= Data items =
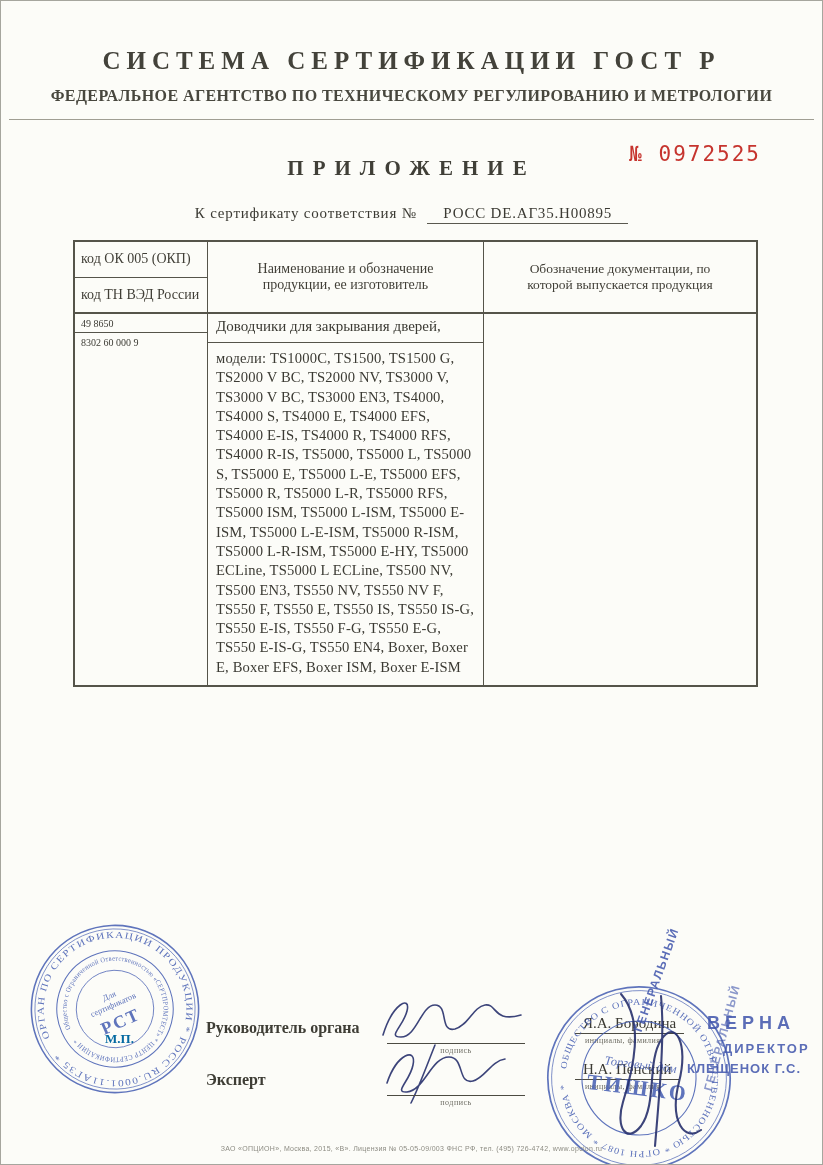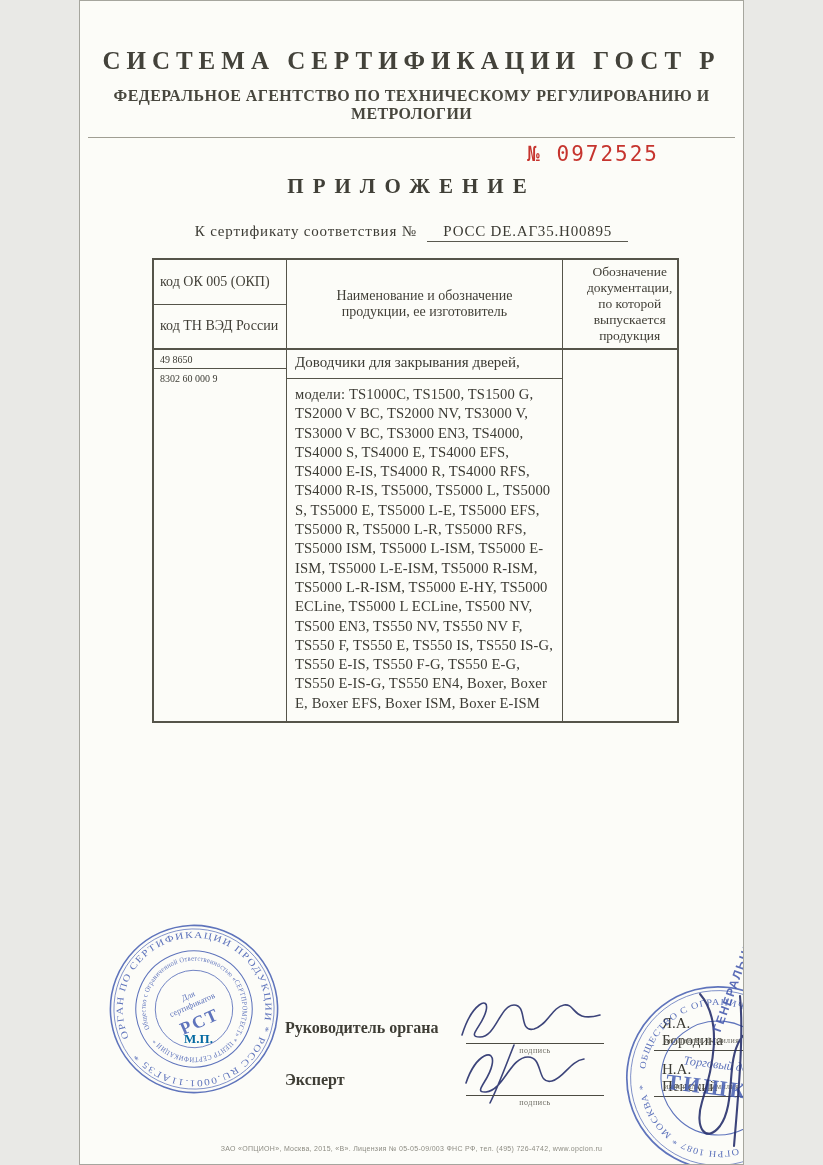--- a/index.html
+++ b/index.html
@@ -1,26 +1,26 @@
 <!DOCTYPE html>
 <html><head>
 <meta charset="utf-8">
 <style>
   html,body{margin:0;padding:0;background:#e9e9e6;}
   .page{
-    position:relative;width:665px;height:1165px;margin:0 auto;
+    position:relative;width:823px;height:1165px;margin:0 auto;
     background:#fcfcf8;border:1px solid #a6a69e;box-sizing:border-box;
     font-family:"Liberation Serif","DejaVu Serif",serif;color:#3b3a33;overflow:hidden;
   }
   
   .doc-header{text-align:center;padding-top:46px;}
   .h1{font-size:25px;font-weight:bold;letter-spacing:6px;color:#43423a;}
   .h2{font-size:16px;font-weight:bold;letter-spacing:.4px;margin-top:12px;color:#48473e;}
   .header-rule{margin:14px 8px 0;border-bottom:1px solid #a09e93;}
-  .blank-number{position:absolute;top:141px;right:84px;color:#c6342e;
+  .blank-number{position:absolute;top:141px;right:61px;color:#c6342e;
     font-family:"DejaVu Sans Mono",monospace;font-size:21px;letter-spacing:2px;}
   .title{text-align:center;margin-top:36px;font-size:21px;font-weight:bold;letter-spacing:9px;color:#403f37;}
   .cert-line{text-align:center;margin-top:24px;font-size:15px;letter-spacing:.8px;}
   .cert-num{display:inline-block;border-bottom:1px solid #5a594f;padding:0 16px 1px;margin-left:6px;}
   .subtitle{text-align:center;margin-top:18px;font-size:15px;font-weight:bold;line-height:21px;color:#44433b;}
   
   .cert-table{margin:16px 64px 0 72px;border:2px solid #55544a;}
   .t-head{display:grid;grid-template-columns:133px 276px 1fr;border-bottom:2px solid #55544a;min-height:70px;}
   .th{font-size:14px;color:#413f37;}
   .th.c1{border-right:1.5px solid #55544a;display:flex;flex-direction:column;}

= Task objective =
Please print all the entries exactly as written, but drop the pictures.

= Answer section =
--- a/index.html
+++ b/index.html
@@ -1,26 +1,26 @@
 <!DOCTYPE html>
 <html><head>
 <meta charset="utf-8">
 <style>
   html,body{margin:0;padding:0;background:#e9e9e6;}
   .page{
-    position:relative;width:665px;height:1165px;margin:0 auto;
+    position:relative;width:823px;height:1165px;margin:0 auto;
     background:#fcfcf8;border:1px solid #a6a69e;box-sizing:border-box;
     font-family:"Liberation Serif","DejaVu Serif",serif;color:#3b3a33;overflow:hidden;
   }
   
   .doc-header{text-align:center;padding-top:46px;}
   .h1{font-size:25px;font-weight:bold;letter-spacing:6px;color:#43423a;}
   .h2{font-size:16px;font-weight:bold;letter-spacing:.4px;margin-top:12px;color:#48473e;}
   .header-rule{margin:14px 8px 0;border-bottom:1px solid #a09e93;}
-  .blank-number{position:absolute;top:141px;right:84px;color:#c6342e;
+  .blank-number{position:absolute;top:141px;right:61px;color:#c6342e;
     font-family:"DejaVu Sans Mono",monospace;font-size:21px;letter-spacing:2px;}
   .title{text-align:center;margin-top:36px;font-size:21px;font-weight:bold;letter-spacing:9px;color:#403f37;}
   .cert-line{text-align:center;margin-top:24px;font-size:15px;letter-spacing:.8px;}
   .cert-num{display:inline-block;border-bottom:1px solid #5a594f;padding:0 16px 1px;margin-left:6px;}
   .subtitle{text-align:center;margin-top:18px;font-size:15px;font-weight:bold;line-height:21px;color:#44433b;}
   
   .cert-table{margin:16px 64px 0 72px;border:2px solid #55544a;}
   .t-head{display:grid;grid-template-columns:133px 276px 1fr;border-bottom:2px solid #55544a;min-height:70px;}
   .th{font-size:14px;color:#413f37;}
   .th.c1{border-right:1.5px solid #55544a;display:flex;flex-direction:column;}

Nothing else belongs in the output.